12. In the present case, the expansion project envisaged by the petitioner included the Steam Turbine, which is an integral part of the petitioner's expansion project. This was not taken note of by the petitioner. While construing the scope of heading 84.66 (presently 98.01.), this Court in Appraiser, Madras Customs v. Tamil Nadu Newsprint and Papers Ltd. [(1988) 36 ELT 272 (MAD) = MANU/TN/0034/1988] held that the said heading is not a residuary heading or a general heading relating to any class of goods. It is the specific entry introduced with a purpose and it relates to goods imported for initial setting up of a unit or a substantial expansion of an existing unit. It was held that when an importer registers a contract under the specific entry No. 84.66 (now 98.01), all the goods imported by him under that contract will be subjected to duty only as per that entry and it will not be open for the Revenue to pick out some of the goods imported under that contract and impose a different rate of duty on the footing that they are covered by a different heading. If the conditions prescribed under Heading 84.66 are satisfied, the duty shall be imposed on the goods under the said Heading 84.66 as if the said goods formed the composite unit. This Court also held that the items imported under the Project Imports will fall under specific entry because that item is imported as a part of a composite unit.
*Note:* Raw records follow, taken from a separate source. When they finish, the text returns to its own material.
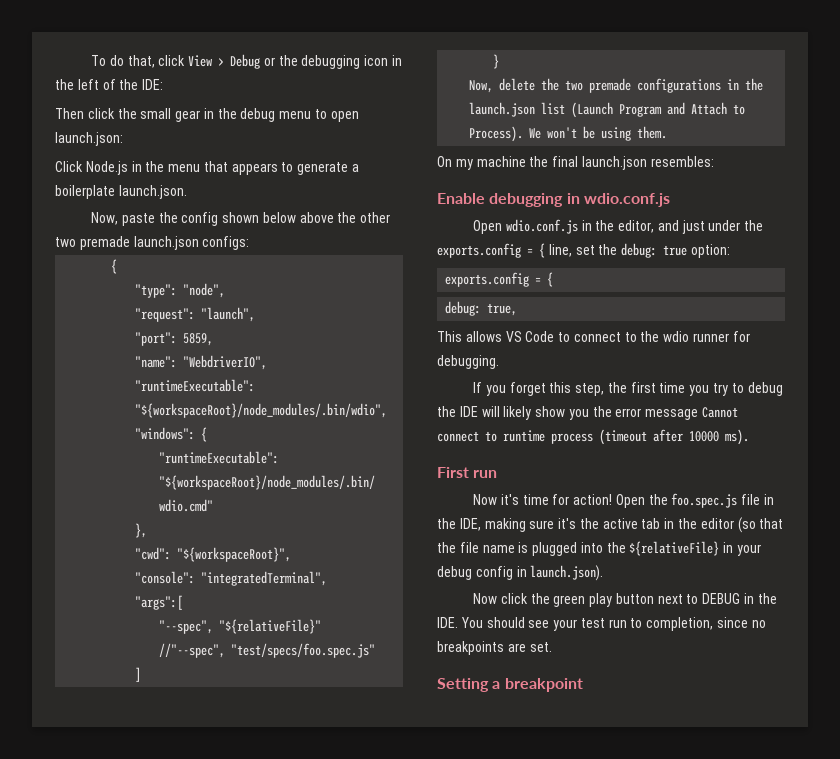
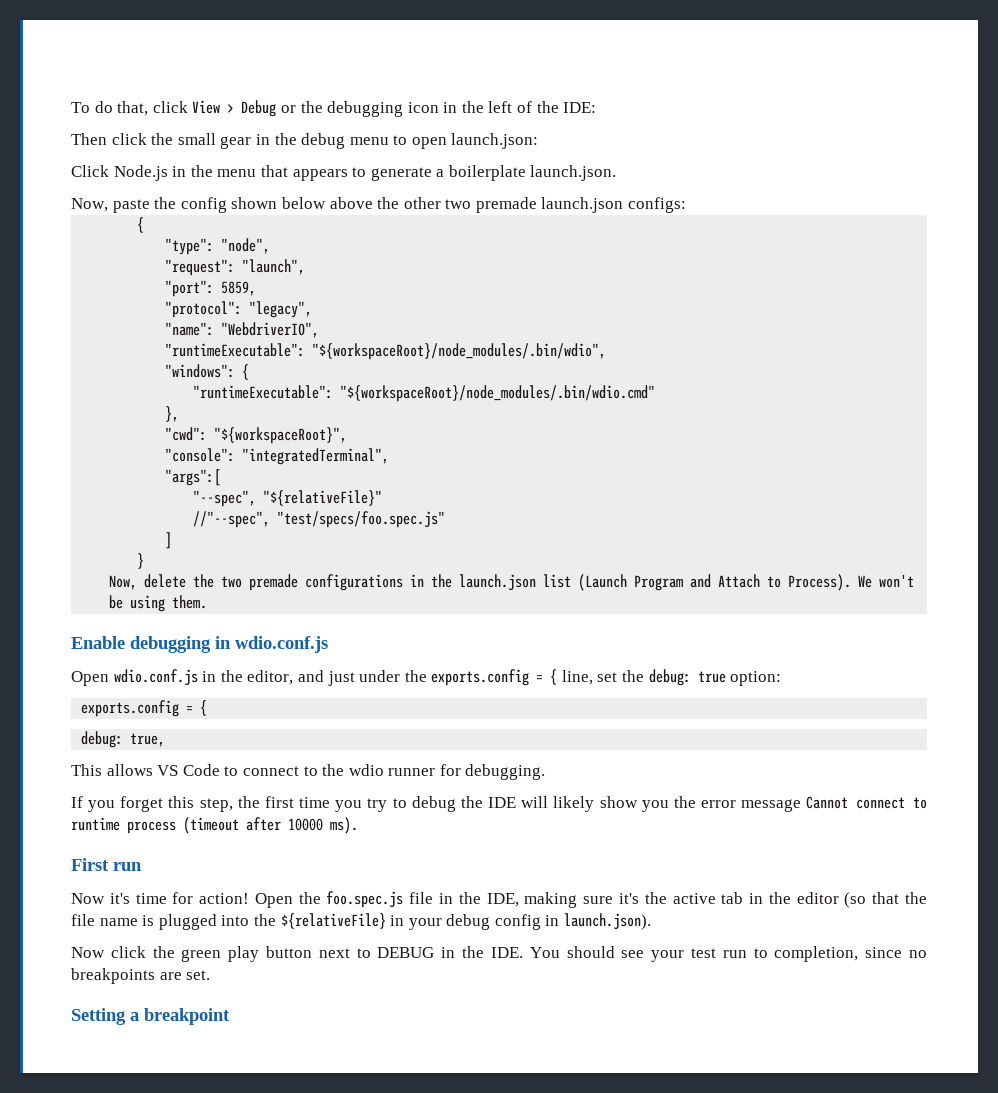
(214, 339) none -> [165,301,313,318] // "protocol": "legacy",
[437,156,714,170] // On my machine the final launch.json resembles: -> (208, 602) none

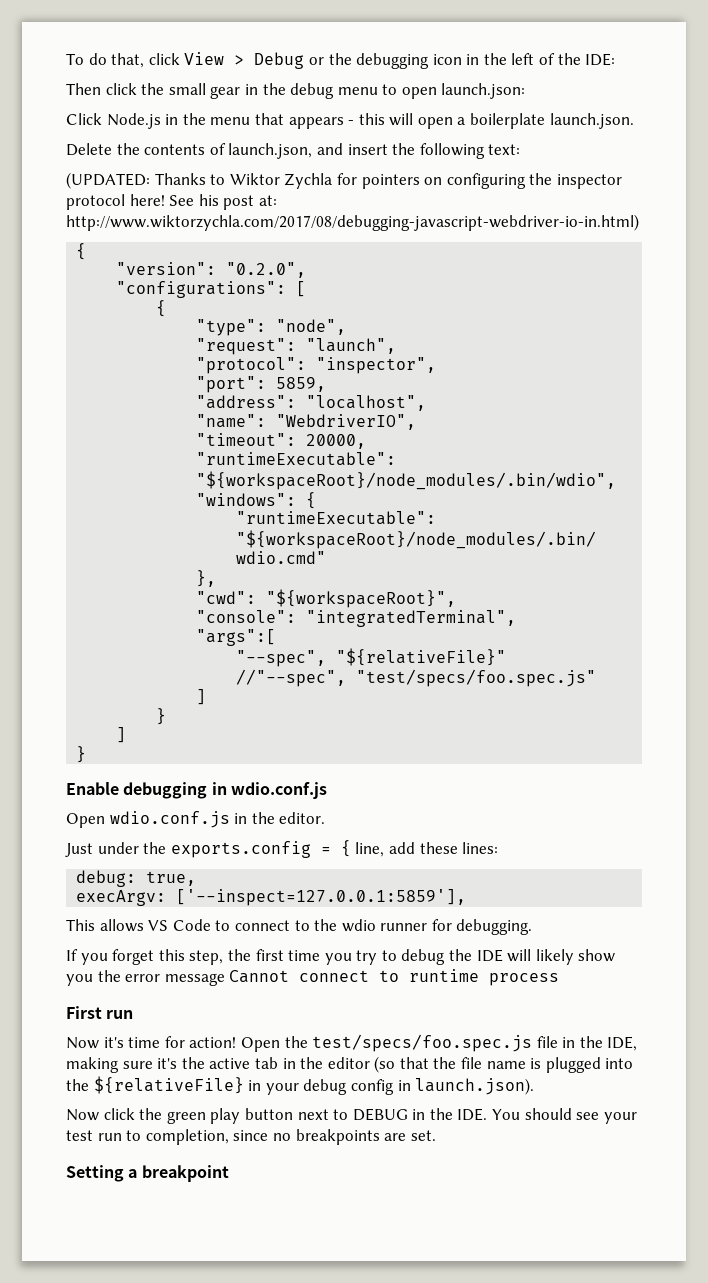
[352,167,432,181] to generate -> [348,113,453,129] - this will open
[71,197,687,213] Now, paste the config shown below above the other two premade launch.json configs: -> [66,143,521,159] [66,172,622,189] [66,194,277,210] [66,214,639,231] [76,243,87,260] [116,262,307,278] [116,281,307,298] Delete the contents of launch.json, and insert the following text: // (UPDATED: Thanks to Wiktor Zychla for pointers on configuring the inspector protocol here! See his post at: http://www.wiktorzychla.com/2017/08/debugging-javascript-webdriver-io-in.html) // { // "version": "0.2.0", // "configurations": [
(306, 267) none -> [196,357,437,374] // "protocol": "inspector",
[165,301,313,318] "protocol": "legacy", -> [196,395,427,411] "address": "localhost",
(320, 330) none -> [196,433,367,449] // "timeout": 20000,
[109,574,915,591] [109,595,208,612] Now, delete the two premade configurations in the launch.json list (Launch Program and Attach to Process). We won't be using them. -> [116,727,127,743] [76,746,87,763] ] // }
[247,670,355,686] editor, and just -> [279,812,326,824] [65,843,93,857] editor. // Just
[597,669,782,686] [81,700,208,717] set the debug: true option: // exports.config = { -> [388,842,499,854] add these lines:
(166, 740) none -> [76,889,467,906] // execArgv: ['--inspect=127.0.0.1:5859'],
[183,817,358,834] (timeout after 10000 ms). -> (560, 979) none
[326,891,404,908] foo.spec.js -> [312,1034,533,1052] test/specs/foo.spec.js

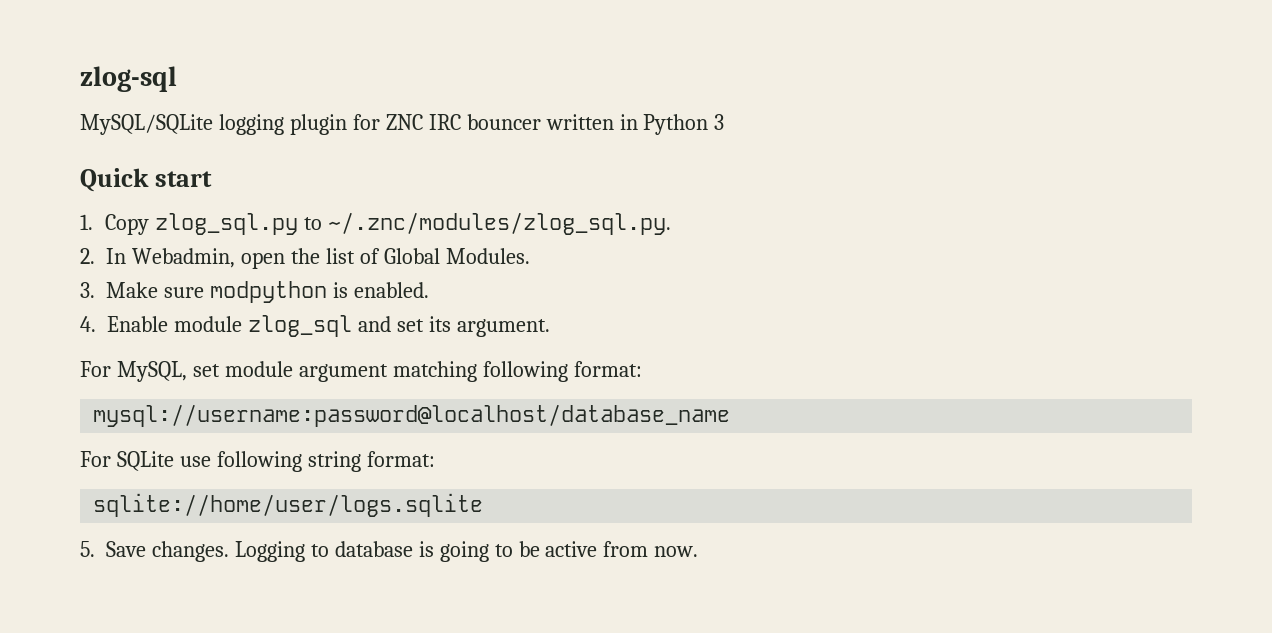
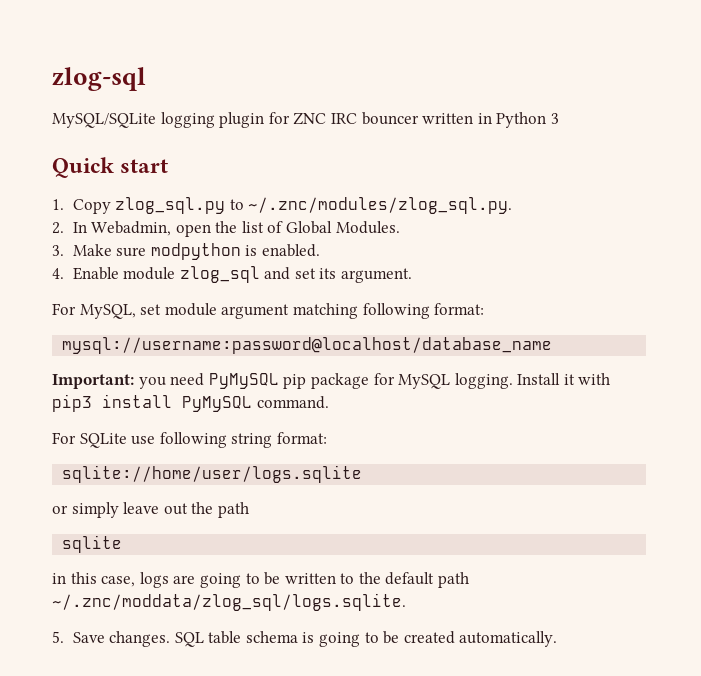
(731, 415) none -> [52,373,611,389] [52,394,329,412] // Important: you need PyMySQL pip package for MySQL logging. Install it with pip3 install PyMySQL command.
(484, 505) none -> [52,502,249,518] [62,535,123,553] [52,572,470,588] [52,593,406,611] // or simply leave out the path // sqlite // in this case, logs are going to be written to the default path ~/.znc/moddata/zlog_sql/logs.sqlite.
[234,541,413,562] Logging to database -> [174,631,298,647] SQL table schema
[545,541,699,557] active from now. -> [403,631,558,647] created automatically.

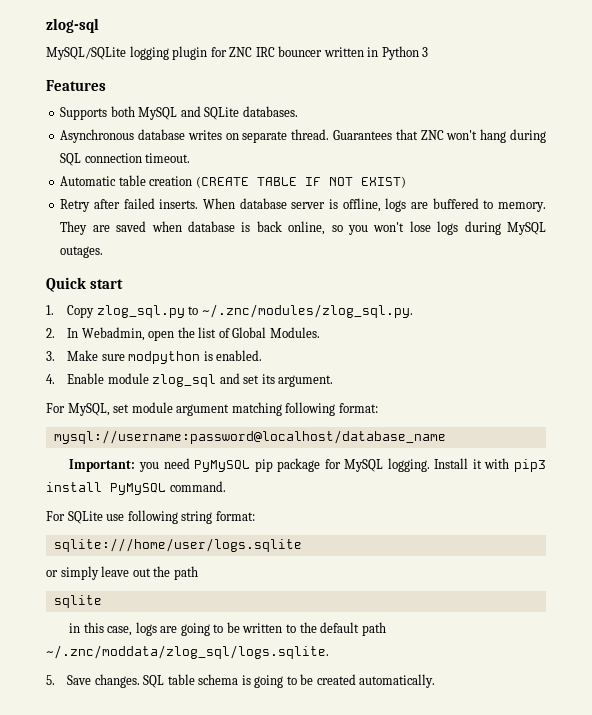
(559, 118) none -> [46,80,106,91] [60,106,298,120] [60,129,546,143] [60,153,191,166] [60,175,406,188] [60,198,546,212] [60,221,546,235] [60,246,104,258] // Features // Supports both MySQL and SQLite databases. // Asynchronous database writes on separate thread. Guarantees that ZNC won't hang during SQL connection timeout. // Automatic table creation (CREATE TABLE IF NOT EXIST) // Retry after failed inserts. When database server is offline, logs are buffered to memory. They are saved when database is back online, so you won't lose logs during MySQL outages.
[62,465,363,483] sqlite://home/user/logs.sqlite -> [53,538,302,552] sqlite:///home/user/logs.sqlite

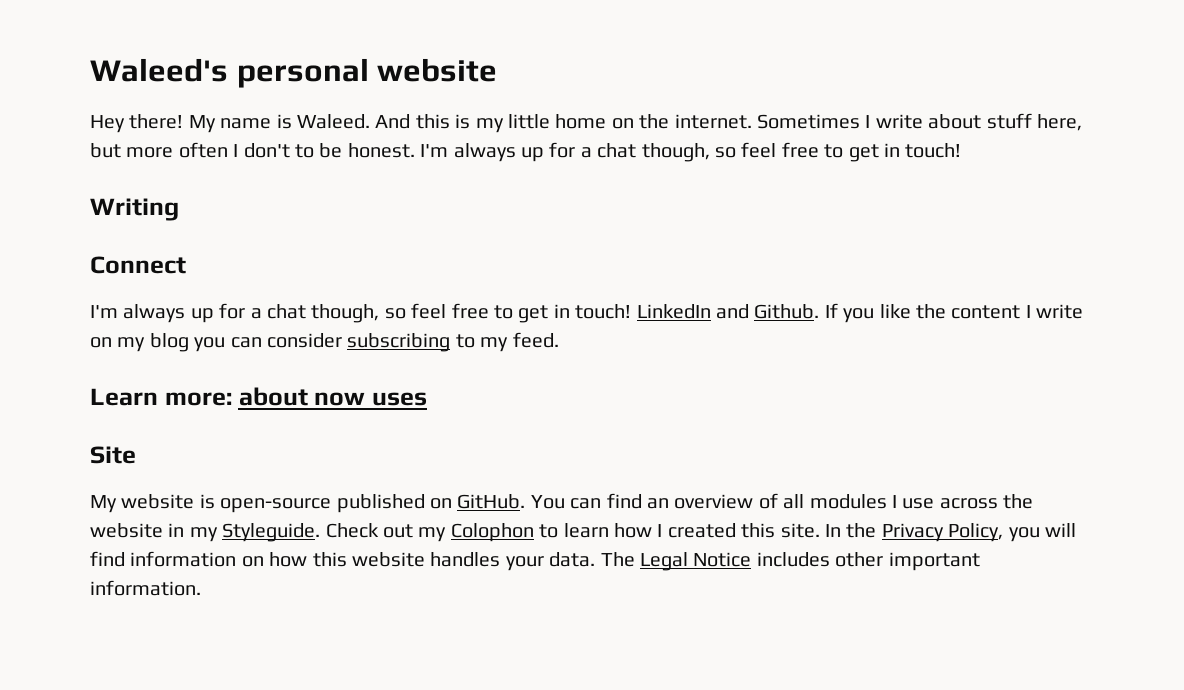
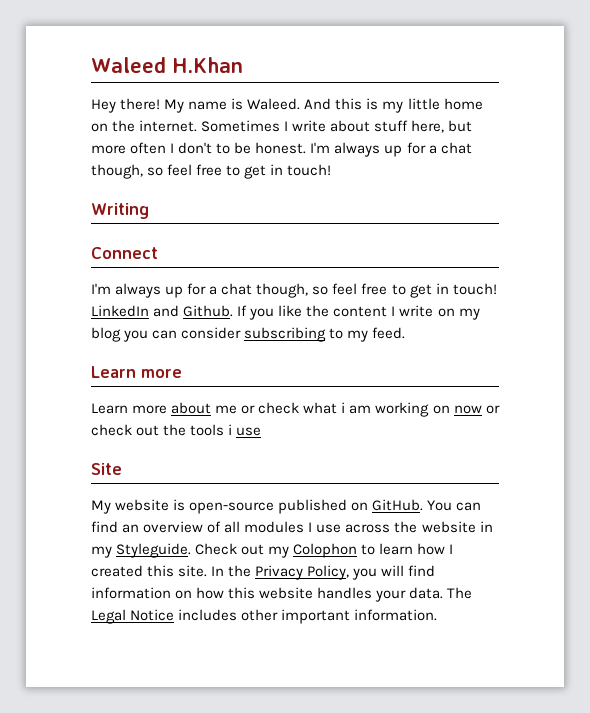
[90,58,498,88] Waleed's personal website -> [91,57,243,73] Waleed H.Khan
[164,387,427,406] more: about now uses -> [141,369,182,378] [91,402,500,417] [91,424,262,436] more // Learn more about me or check what i am working on now or check out the tools i use

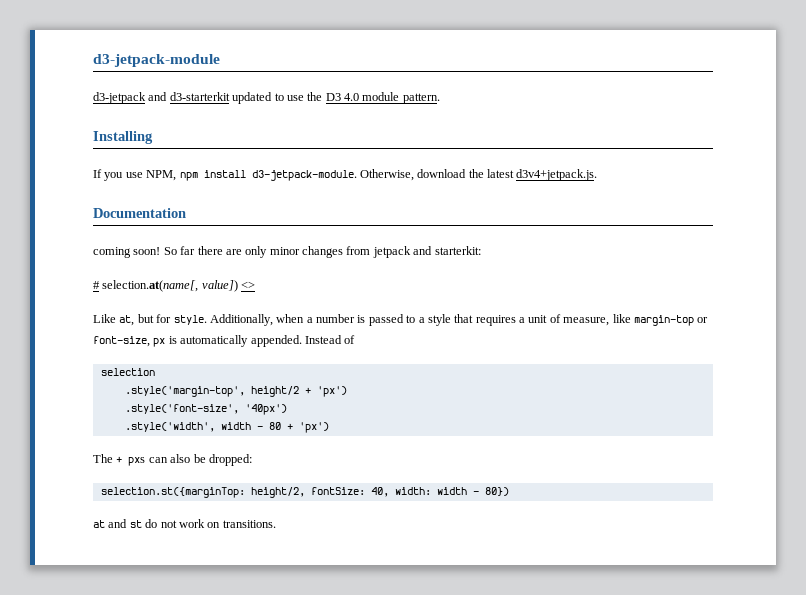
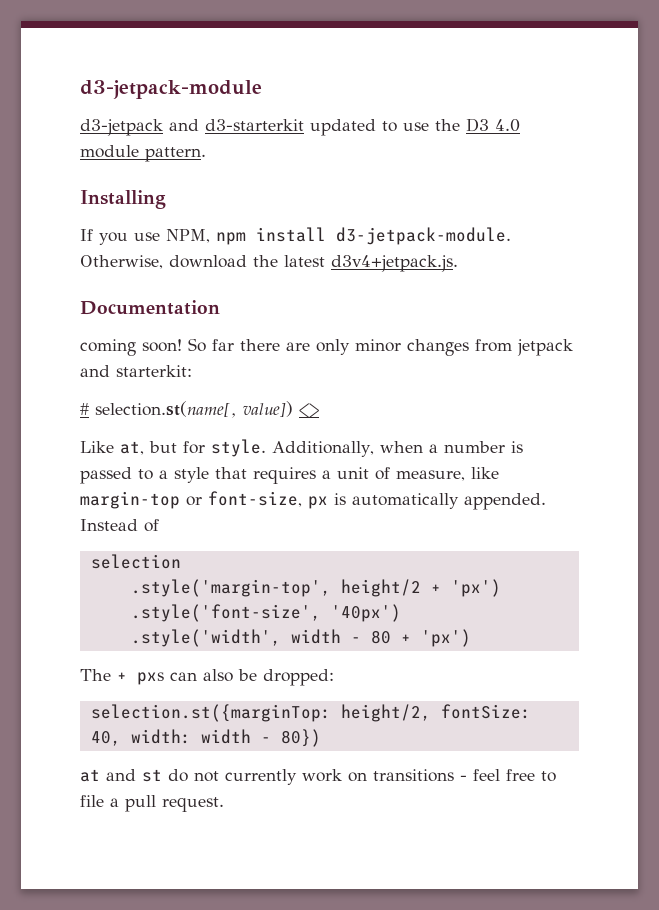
[102,280,199,292] selection.at(name[, -> [95,401,237,418] selection.st(name[,
(177, 524) none -> [225,769,297,785] currently
[222,520,276,528] transitions. -> [373,769,556,782] [80,795,224,812] transitions - feel free to file a pull request.

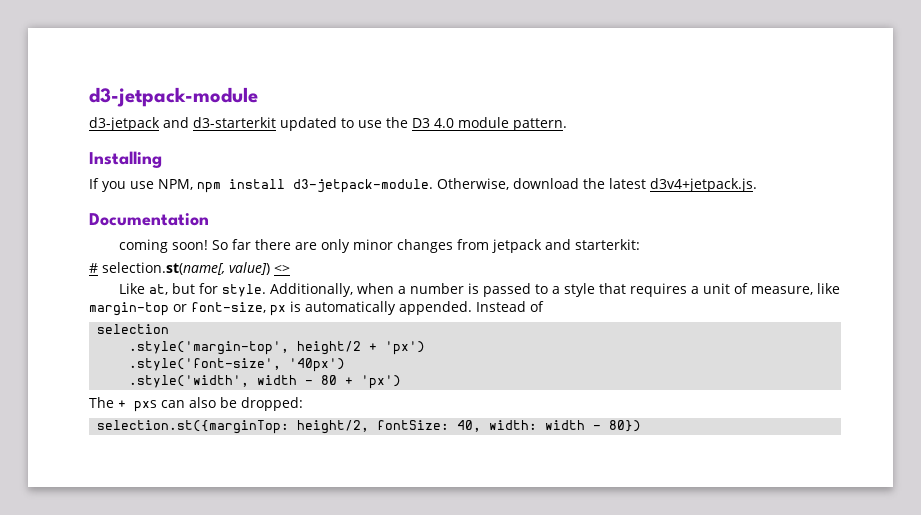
[80,769,556,785] [80,795,224,812] // at and st do not currently work on transitions - feel free to file a pull request. -> (642, 426) none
13. This view taken by the Division Bench of this Court was accepted by the Supreme Court in the case relating to Zuari Industries Ltd. v. Commissioner of Central Excise and Customs [2007 (5) SCALE 153]. In paragraphs 6 to 9 of the said judgment, it was held as follows:-
Para 6: "There is no dispute regarding other items mentioned in the list. Regarding those items, the Department has accepted that they have been attested by the Sponsoring Ministry. According to the Department, the only dispute with regard to the Captive Power Plant. According to the Department, Captive Power Plant needs to be segregated from the fertilizer project on the ground that the fertilizer project can work even without the Captive Power Plant and that the output from the fertilizer project can be produced even without the Captive Power Plant. According to the Department, the power plant is a separate project by itself. According to the Department; the power plant is not a component or an integral part of the fertilizer project. According to the Department, 6 MW Power Plant consisted of a generating set which operated on diesel. According to the Department, even if on the technical side a Captive Power Plant constituted an aid to the working of the fertilizer project still for the purposes of chargeability one has to go by the strict interpretation of the exemption notification No.11/97 under which the rate of duty is nil for the fertilizer project whereas it is 20% for the power generation project. According to the Department, since fertilizer project and power generation project are two different and independent projects, the assessee was not entitled to claim nil rate of duty in respect of 6 MW Captive Power Plant.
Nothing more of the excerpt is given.